→ **Task goal**: Write out each line below precisely, passing over the pictures.

→ **Materials provided**:
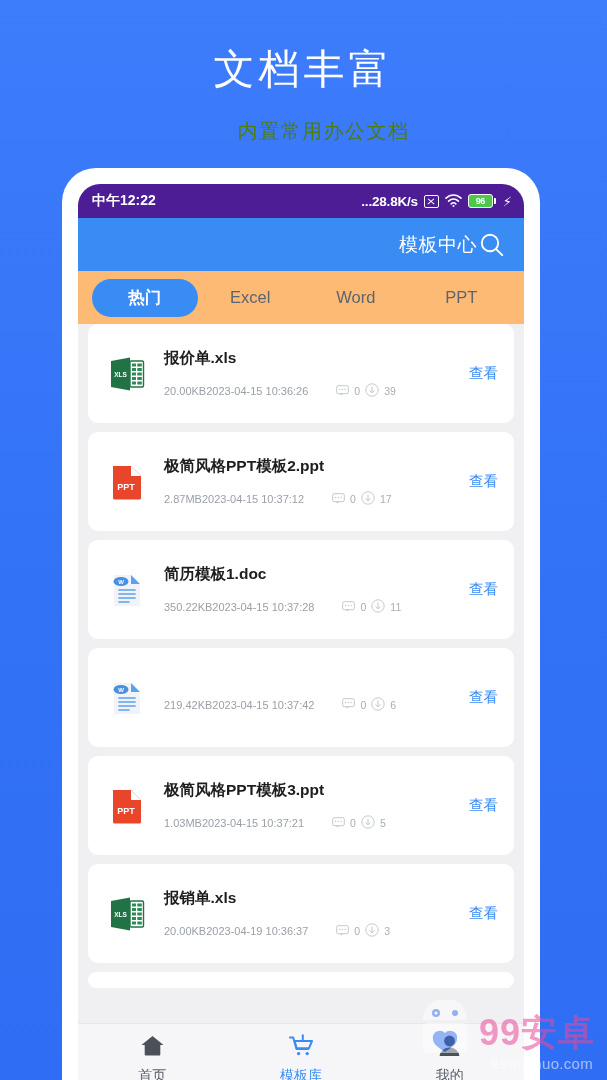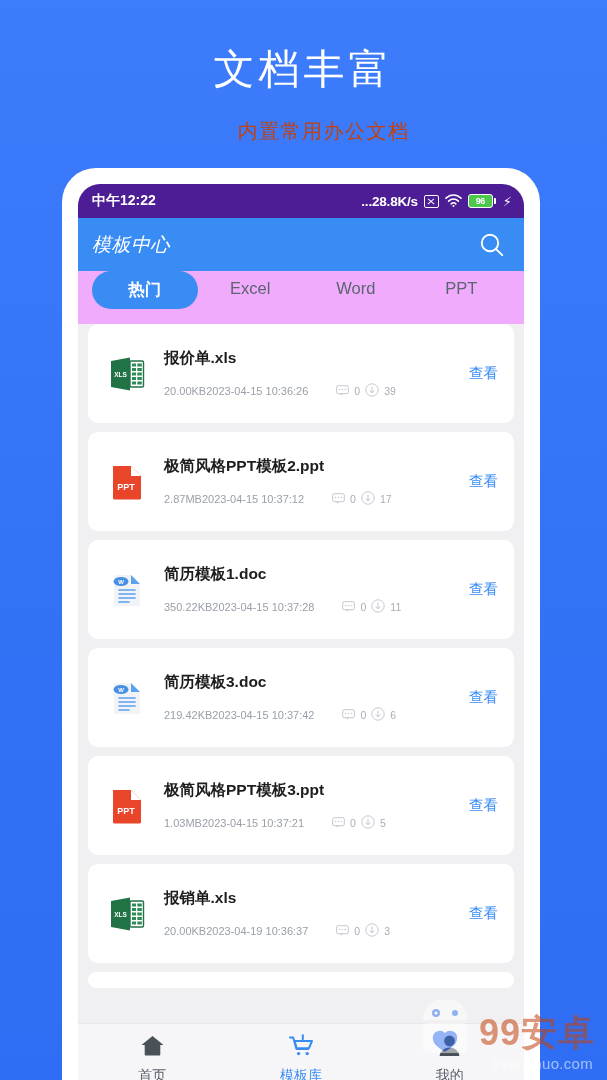--- a/index.html
+++ b/index.html
@@ -26,7 +26,7 @@
     line-height: 1.1;
   }
   .promo-sub {
-    color: #c2410c;
+    color: #4d7c0f;
     font-size: 20px;
     font-weight: 400;
     letter-spacing: 1.5px;

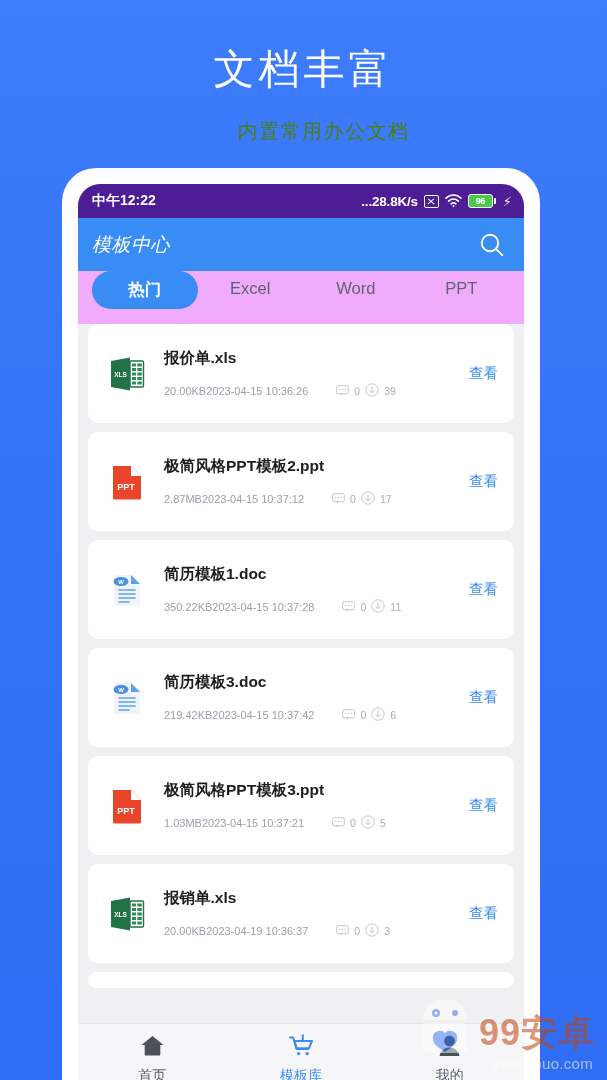--- a/index.html
+++ b/index.html
@@ -128,9 +128,8 @@
     background: #3a8cf5;
     display: flex;
     align-items: center;
-    justify-content: space-between;
+    justify-content: flex-end;
     padding: 0 17px 0 14px;
-    font-style: italic;
   }
   .app-title {
     color: #ffffff;

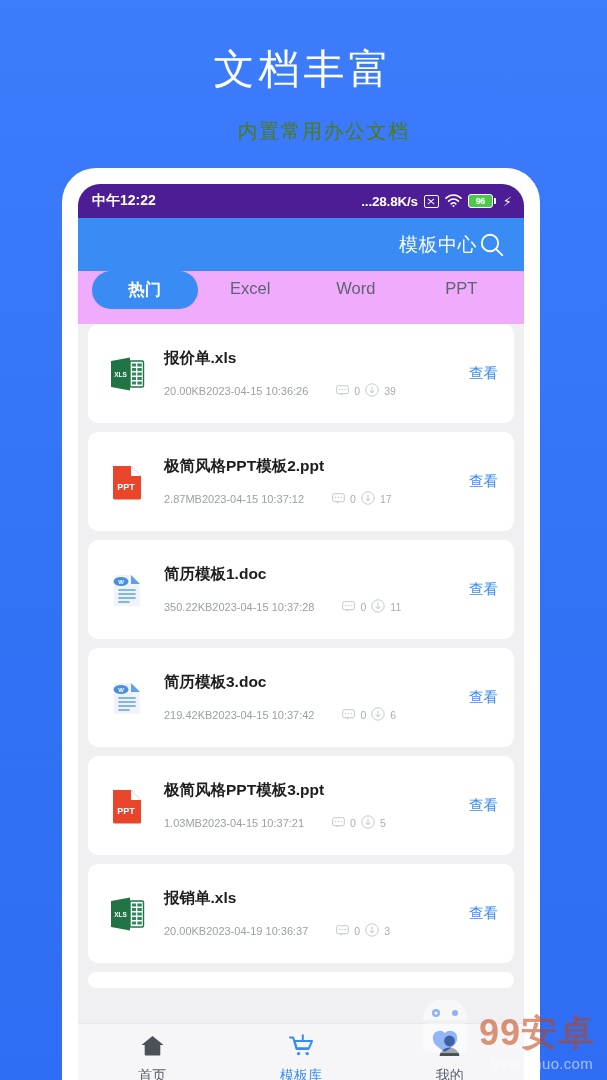--- a/index.html
+++ b/index.html
@@ -144,9 +144,9 @@
   
   .tabs-bar {
     height: 53px;
-    background: #f0abfc;
-    display: flex;
-    align-items: flex-start;
+    background: #fdba74;
+    display: flex;
+    align-items: center;
     padding: 0 10px;
   }
   .tab {

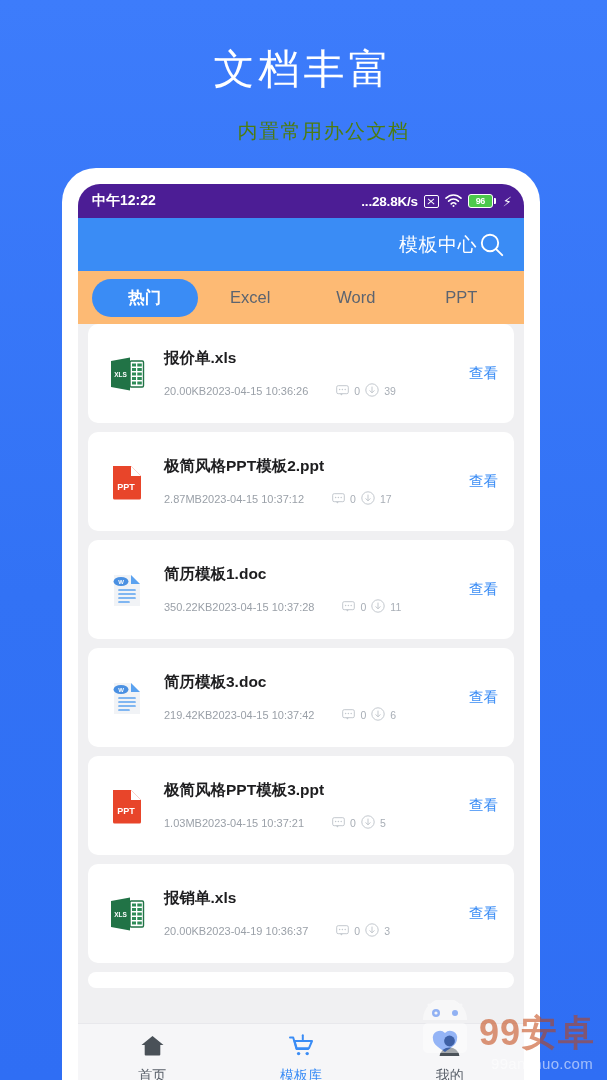--- a/index.html
+++ b/index.html
@@ -474,7 +474,6 @@
         </svg>
       </div>
       <div class="fmid">
-        <div class="fname">简历模板3.doc</div>
         <div class="fmeta-row">
           <span class="fmeta">219.42KB</span>
           <span class="sep"></span>

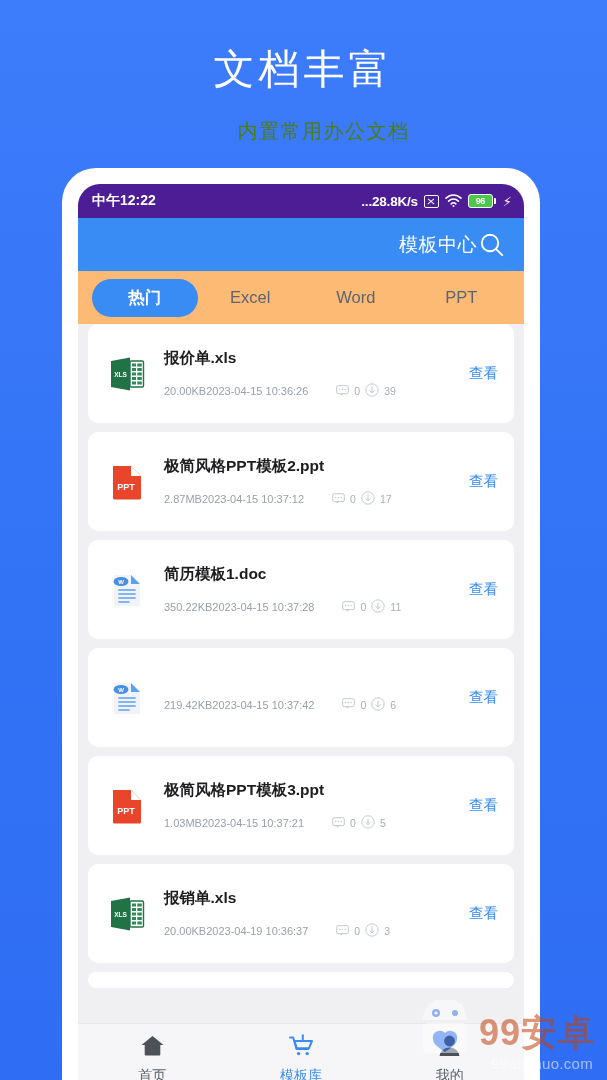--- a/index.html
+++ b/index.html
@@ -254,7 +254,7 @@
     pointer-events: none;
   }
   .wm-text {
-    color: #c2410c;
+    color: #ec4899;
     font-size: 36px;
     font-weight: bold;
     line-height: 1;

→ **Answer section**:
--- a/index.html
+++ b/index.html
@@ -26,7 +26,7 @@
     line-height: 1.1;
   }
   .promo-sub {
-    color: #c2410c;
+    color: #4d7c0f;
     font-size: 20px;
     font-weight: 400;
     letter-spacing: 1.5px;

--- a/index.html
+++ b/index.html
@@ -128,9 +128,8 @@
     background: #3a8cf5;
     display: flex;
     align-items: center;
-    justify-content: space-between;
+    justify-content: flex-end;
     padding: 0 17px 0 14px;
-    font-style: italic;
   }
   .app-title {
     color: #ffffff;

--- a/index.html
+++ b/index.html
@@ -144,9 +144,9 @@
   
   .tabs-bar {
     height: 53px;
-    background: #f0abfc;
-    display: flex;
-    align-items: flex-start;
+    background: #fdba74;
+    display: flex;
+    align-items: center;
     padding: 0 10px;
   }
   .tab {

--- a/index.html
+++ b/index.html
@@ -474,7 +474,6 @@
         </svg>
       </div>
       <div class="fmid">
-        <div class="fname">简历模板3.doc</div>
         <div class="fmeta-row">
           <span class="fmeta">219.42KB</span>
           <span class="sep"></span>

--- a/index.html
+++ b/index.html
@@ -254,7 +254,7 @@
     pointer-events: none;
   }
   .wm-text {
-    color: #c2410c;
+    color: #ec4899;
     font-size: 36px;
     font-weight: bold;
     line-height: 1;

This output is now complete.